_Entries shown_:
┌──
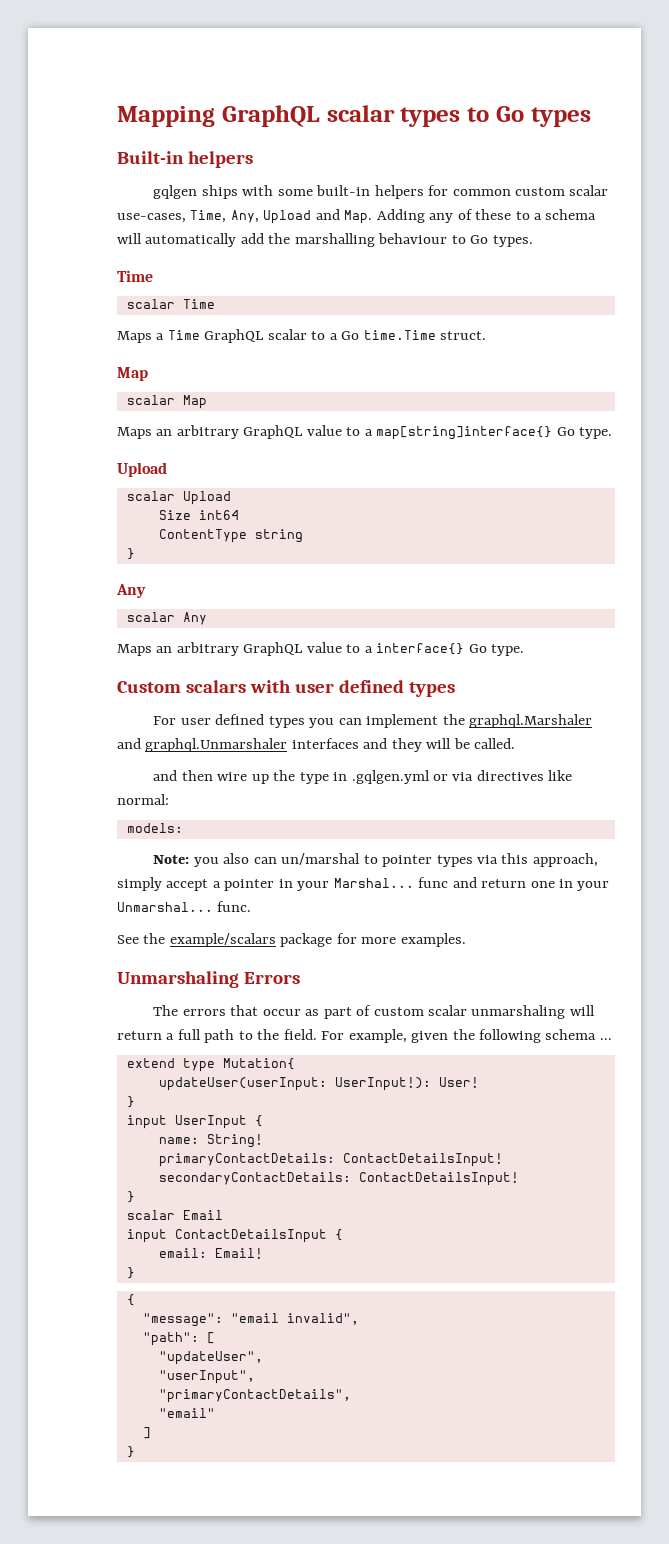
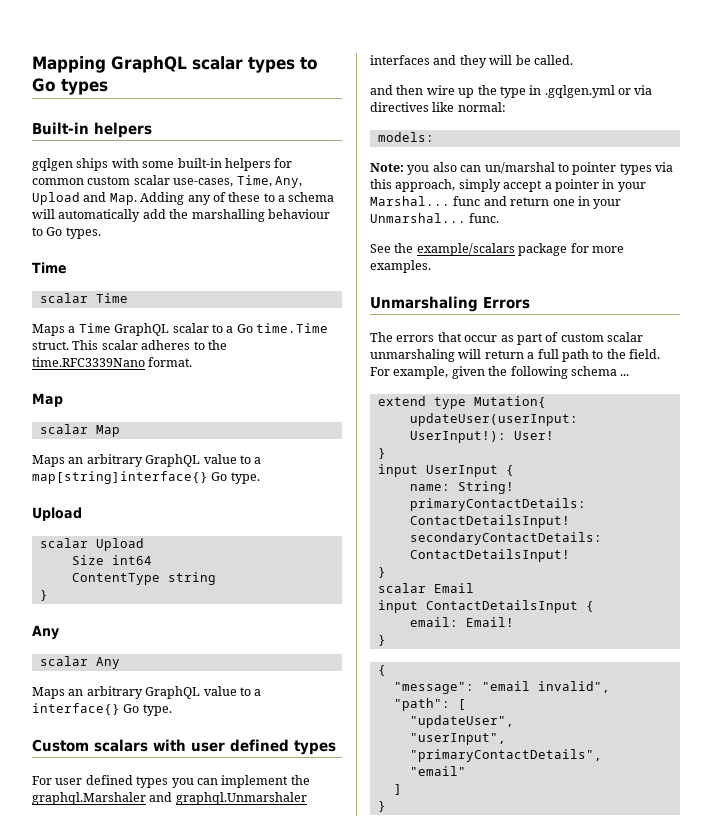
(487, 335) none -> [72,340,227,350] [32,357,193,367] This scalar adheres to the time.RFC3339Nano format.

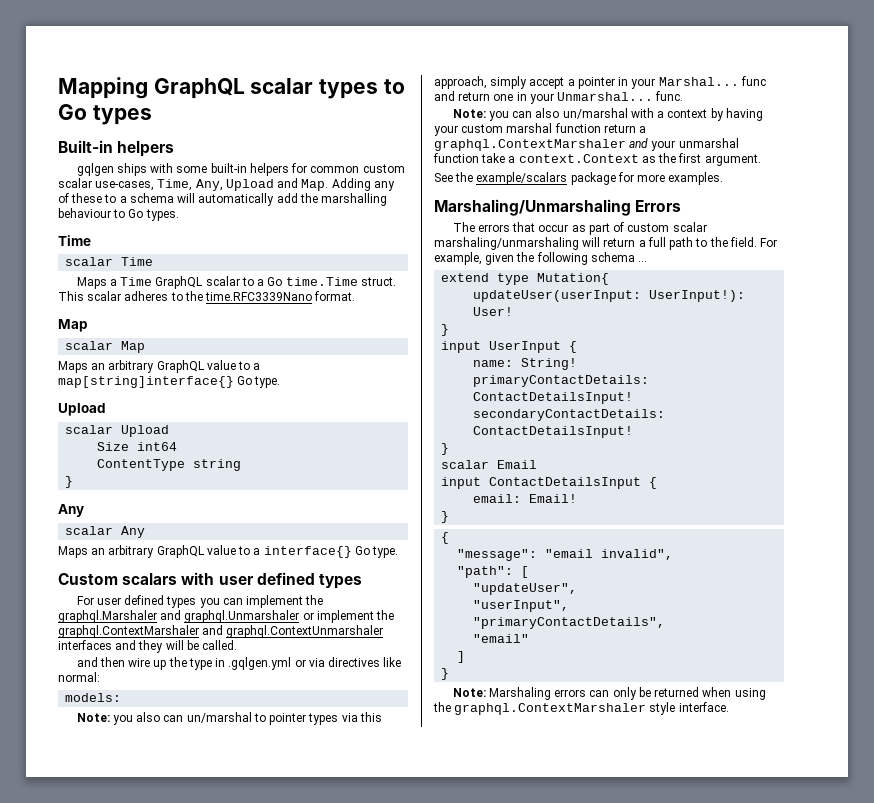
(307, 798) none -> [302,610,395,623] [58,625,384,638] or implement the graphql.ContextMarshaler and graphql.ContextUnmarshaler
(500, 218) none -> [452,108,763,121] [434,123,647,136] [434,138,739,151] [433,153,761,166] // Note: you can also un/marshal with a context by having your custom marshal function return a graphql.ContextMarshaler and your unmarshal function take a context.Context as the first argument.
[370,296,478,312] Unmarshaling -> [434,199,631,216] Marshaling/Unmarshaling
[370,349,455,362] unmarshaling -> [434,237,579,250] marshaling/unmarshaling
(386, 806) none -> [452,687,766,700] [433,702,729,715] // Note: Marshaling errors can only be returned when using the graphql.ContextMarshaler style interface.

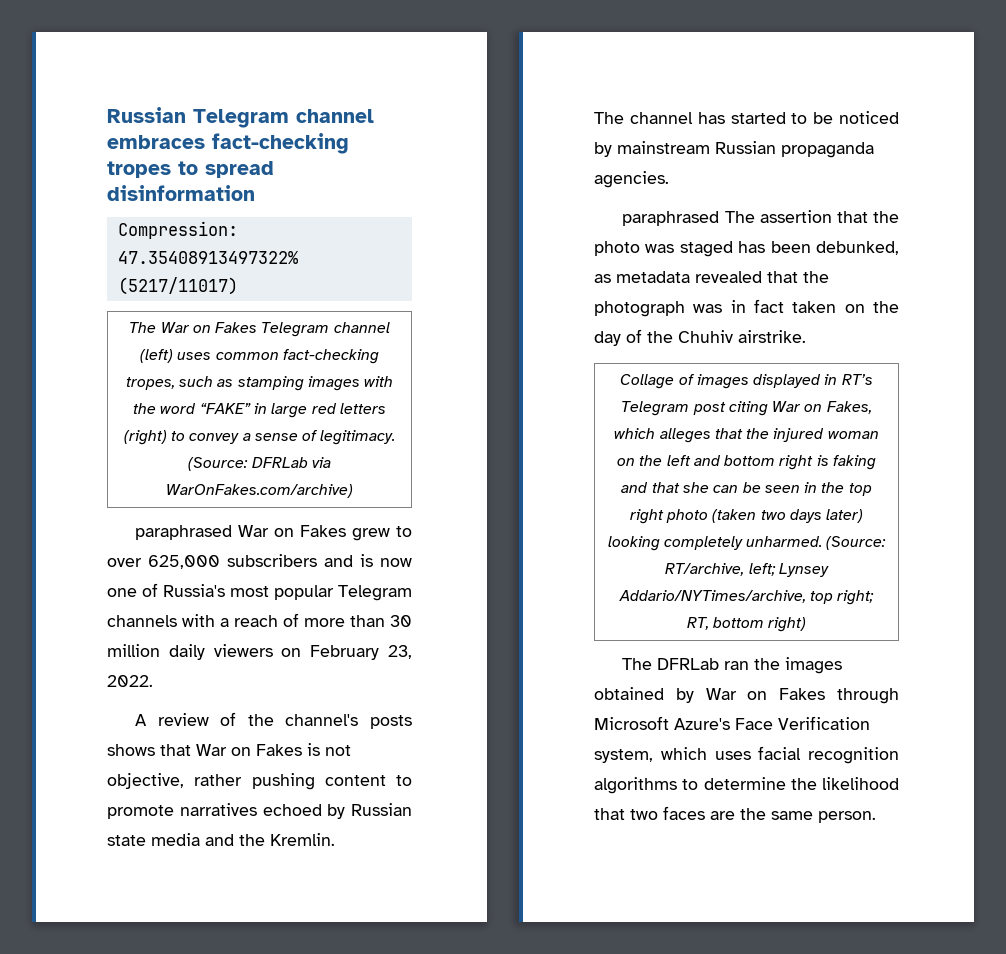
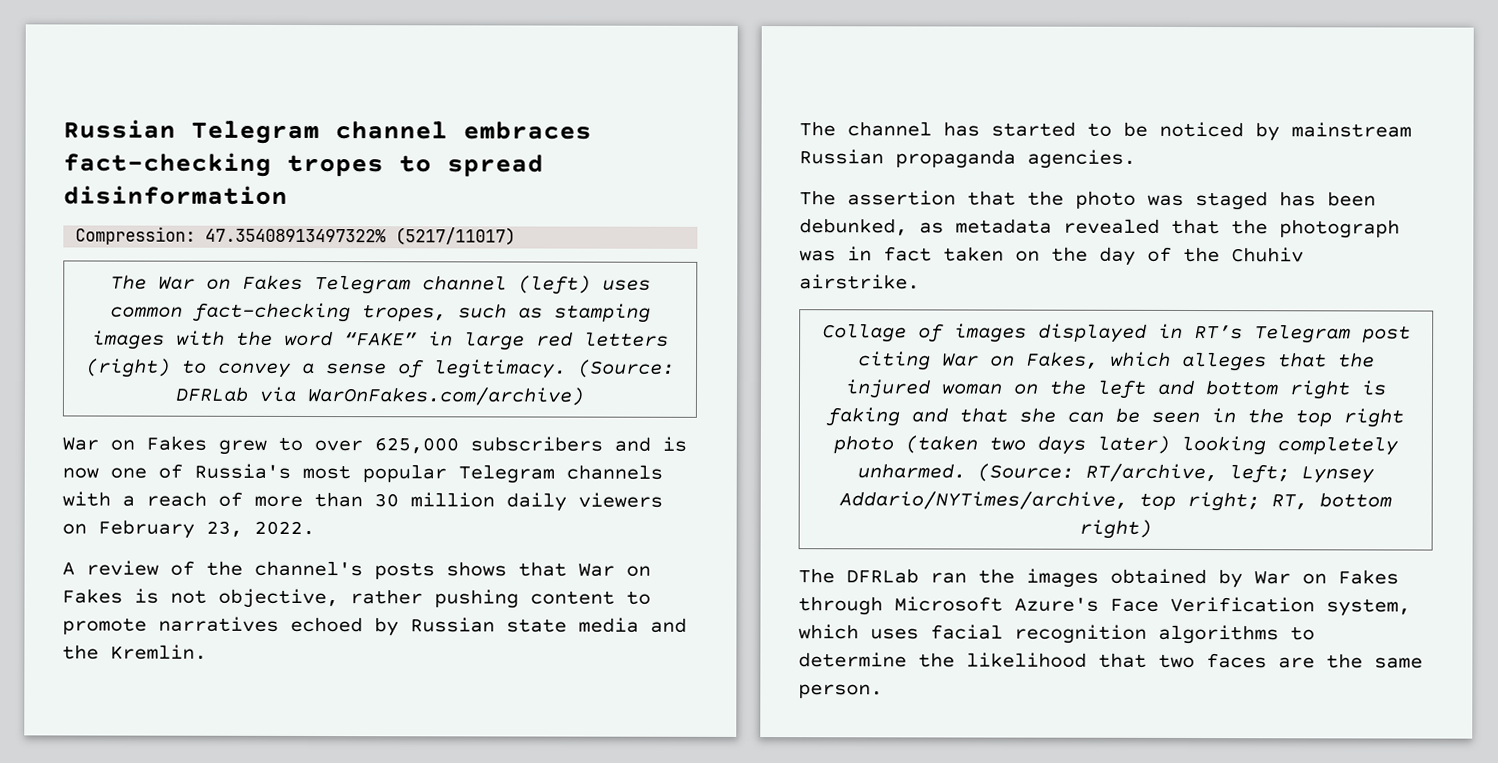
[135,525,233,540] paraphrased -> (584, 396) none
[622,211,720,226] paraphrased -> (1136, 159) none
└──
Everything from the line containing "(500, 218) none" through the last line of the entries is to be output exactly as written, minus any pictures.

(500, 218) none -> [452,108,763,121] [434,123,647,136] [434,138,739,151] [433,153,761,166] // Note: you can also un/marshal with a context by having your custom marshal function return a graphql.ContextMarshaler and your unmarshal function take a context.Context as the first argument.
[370,296,478,312] Unmarshaling -> [434,199,631,216] Marshaling/Unmarshaling
[370,349,455,362] unmarshaling -> [434,237,579,250] marshaling/unmarshaling
(386, 806) none -> [452,687,766,700] [433,702,729,715] // Note: Marshaling errors can only be returned when using the graphql.ContextMarshaler style interface.

[135,525,233,540] paraphrased -> (584, 396) none
[622,211,720,226] paraphrased -> (1136, 159) none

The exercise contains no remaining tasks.